BEGIN AVAILABLE DATA

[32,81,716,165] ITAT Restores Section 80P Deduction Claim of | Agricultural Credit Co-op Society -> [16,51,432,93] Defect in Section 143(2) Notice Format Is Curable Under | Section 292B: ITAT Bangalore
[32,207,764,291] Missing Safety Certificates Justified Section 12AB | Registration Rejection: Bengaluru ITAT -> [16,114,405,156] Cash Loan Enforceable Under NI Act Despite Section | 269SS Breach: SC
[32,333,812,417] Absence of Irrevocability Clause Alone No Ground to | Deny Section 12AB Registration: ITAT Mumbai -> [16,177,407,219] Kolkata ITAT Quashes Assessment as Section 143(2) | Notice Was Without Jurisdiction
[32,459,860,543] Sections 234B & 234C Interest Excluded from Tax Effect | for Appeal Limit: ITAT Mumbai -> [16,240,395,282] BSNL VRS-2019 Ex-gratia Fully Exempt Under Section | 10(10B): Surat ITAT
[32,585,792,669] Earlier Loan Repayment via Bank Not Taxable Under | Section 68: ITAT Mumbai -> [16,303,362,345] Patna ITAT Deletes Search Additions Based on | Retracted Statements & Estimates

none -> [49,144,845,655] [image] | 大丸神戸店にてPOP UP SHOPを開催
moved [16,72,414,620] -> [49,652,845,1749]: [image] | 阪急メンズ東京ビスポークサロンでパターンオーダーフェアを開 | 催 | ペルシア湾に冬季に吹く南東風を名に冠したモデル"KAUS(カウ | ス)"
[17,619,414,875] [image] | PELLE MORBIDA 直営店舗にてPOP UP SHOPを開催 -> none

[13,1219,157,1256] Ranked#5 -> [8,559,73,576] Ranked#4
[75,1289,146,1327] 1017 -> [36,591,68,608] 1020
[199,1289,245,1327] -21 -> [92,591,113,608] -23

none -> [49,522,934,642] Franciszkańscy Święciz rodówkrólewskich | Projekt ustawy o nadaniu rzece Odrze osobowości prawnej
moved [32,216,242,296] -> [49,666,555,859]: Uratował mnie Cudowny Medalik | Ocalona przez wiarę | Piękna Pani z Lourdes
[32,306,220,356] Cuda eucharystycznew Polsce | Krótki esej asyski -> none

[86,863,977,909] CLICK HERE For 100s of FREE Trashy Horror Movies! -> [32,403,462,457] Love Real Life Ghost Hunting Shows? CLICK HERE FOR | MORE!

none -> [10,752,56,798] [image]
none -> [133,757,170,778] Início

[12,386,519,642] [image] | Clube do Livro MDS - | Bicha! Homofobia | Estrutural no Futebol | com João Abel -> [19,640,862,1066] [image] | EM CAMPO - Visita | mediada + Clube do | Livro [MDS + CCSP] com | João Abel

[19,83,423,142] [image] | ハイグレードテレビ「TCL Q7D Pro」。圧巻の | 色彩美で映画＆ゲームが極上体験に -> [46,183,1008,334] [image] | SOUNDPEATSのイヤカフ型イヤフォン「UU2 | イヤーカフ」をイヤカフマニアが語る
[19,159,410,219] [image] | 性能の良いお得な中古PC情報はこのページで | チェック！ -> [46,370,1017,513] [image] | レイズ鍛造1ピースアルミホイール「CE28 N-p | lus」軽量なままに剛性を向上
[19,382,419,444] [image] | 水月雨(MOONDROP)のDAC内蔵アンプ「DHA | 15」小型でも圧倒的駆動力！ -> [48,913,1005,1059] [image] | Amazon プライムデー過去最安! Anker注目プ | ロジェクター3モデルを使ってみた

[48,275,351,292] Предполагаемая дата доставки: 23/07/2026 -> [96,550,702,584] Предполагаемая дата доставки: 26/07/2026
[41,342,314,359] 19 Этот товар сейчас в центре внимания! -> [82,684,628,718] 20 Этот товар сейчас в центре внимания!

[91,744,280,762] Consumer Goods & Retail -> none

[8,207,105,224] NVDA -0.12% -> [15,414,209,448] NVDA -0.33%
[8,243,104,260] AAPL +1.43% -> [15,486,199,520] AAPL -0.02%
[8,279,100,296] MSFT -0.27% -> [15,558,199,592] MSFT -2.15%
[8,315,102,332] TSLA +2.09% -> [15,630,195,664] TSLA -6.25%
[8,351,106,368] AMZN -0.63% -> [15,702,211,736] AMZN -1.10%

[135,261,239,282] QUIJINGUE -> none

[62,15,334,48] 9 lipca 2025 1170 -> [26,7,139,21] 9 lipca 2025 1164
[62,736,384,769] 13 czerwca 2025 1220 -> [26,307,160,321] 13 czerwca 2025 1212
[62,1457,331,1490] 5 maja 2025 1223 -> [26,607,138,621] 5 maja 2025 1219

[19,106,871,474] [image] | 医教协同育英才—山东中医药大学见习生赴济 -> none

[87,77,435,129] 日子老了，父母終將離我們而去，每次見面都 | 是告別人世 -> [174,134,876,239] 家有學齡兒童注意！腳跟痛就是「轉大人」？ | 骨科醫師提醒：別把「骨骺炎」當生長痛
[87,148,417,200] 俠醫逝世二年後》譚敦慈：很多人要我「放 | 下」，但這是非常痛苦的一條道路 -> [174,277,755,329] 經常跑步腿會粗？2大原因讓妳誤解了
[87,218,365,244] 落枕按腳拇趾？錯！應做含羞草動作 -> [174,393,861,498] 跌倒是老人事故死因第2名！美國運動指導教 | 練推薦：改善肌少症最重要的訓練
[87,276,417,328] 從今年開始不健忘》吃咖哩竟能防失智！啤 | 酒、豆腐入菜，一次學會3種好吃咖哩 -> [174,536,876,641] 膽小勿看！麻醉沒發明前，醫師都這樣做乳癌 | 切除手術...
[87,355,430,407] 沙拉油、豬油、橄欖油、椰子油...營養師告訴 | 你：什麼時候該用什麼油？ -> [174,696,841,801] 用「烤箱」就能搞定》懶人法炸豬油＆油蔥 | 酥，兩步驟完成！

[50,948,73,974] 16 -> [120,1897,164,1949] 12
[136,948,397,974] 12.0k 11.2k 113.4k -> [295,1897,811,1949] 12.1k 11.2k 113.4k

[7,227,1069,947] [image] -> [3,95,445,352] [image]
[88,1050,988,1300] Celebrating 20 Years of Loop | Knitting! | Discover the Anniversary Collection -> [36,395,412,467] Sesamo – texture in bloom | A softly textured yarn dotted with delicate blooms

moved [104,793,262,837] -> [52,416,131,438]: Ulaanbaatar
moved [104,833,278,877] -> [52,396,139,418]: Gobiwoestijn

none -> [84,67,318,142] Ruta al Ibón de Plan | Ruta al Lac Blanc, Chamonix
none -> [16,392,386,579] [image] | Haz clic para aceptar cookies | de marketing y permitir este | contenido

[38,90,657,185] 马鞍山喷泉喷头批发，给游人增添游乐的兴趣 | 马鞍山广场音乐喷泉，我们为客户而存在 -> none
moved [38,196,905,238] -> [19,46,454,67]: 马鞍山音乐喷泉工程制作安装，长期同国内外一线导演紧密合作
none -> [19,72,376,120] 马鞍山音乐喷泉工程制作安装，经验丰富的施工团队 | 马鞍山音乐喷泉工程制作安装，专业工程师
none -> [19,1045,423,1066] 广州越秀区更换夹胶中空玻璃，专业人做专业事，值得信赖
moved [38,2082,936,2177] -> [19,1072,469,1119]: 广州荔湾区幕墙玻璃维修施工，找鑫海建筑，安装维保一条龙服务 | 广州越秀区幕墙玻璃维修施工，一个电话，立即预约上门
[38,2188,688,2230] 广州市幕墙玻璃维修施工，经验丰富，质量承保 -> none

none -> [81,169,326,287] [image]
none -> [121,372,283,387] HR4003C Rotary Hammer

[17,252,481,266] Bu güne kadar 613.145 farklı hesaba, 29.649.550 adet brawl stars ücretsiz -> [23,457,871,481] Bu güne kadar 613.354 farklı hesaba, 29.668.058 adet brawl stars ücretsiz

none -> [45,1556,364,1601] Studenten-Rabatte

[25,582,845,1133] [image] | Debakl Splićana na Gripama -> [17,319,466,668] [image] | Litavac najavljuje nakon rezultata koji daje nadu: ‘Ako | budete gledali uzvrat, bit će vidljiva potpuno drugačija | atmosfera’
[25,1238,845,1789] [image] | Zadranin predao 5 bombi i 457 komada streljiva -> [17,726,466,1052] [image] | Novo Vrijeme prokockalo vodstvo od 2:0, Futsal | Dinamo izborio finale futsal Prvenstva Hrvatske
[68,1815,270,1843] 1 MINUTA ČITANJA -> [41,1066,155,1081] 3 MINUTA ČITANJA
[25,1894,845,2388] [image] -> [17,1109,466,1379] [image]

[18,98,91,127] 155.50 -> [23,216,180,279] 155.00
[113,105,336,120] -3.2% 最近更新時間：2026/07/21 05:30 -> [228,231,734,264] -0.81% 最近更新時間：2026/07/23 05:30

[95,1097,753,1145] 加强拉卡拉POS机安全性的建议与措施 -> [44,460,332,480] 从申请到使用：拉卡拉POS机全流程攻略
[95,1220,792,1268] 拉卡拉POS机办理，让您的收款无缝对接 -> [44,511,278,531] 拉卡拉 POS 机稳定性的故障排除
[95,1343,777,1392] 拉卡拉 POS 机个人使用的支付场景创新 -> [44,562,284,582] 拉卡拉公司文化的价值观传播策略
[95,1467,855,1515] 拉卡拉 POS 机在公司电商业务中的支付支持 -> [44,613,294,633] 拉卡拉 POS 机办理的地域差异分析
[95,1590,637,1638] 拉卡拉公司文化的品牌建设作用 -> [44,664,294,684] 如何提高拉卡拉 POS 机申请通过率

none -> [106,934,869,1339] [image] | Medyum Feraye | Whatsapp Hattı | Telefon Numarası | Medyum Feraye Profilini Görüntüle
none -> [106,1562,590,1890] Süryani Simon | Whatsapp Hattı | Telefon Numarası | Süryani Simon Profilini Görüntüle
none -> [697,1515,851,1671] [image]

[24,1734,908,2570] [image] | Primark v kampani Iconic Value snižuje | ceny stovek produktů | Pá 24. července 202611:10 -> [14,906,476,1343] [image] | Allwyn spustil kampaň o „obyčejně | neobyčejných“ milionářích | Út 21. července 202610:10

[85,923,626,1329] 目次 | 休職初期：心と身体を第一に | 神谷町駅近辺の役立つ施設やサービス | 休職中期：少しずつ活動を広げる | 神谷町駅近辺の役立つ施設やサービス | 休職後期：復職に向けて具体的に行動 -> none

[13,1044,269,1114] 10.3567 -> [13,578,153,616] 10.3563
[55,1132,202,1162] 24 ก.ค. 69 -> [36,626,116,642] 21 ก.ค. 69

END AVAILABLE DATA

* **WHAT IS NEEDED**: Search the data above for lines holding "Loan" and copy each of them.

* **OUTPUT OF THE EXERCISE**:
[32,207,764,291] Missing Safety Certificates Justified Section 12AB | Registration Rejection: Bengaluru ITAT -> [16,114,405,156] Cash Loan Enforceable Under NI Act Despite Section | 269SS Breach: SC
[32,585,792,669] Earlier Loan Repayment via Bank Not Taxable Under | Section 68: ITAT Mumbai -> [16,303,362,345] Patna ITAT Deletes Search Additions Based on | Retracted Statements & Estimates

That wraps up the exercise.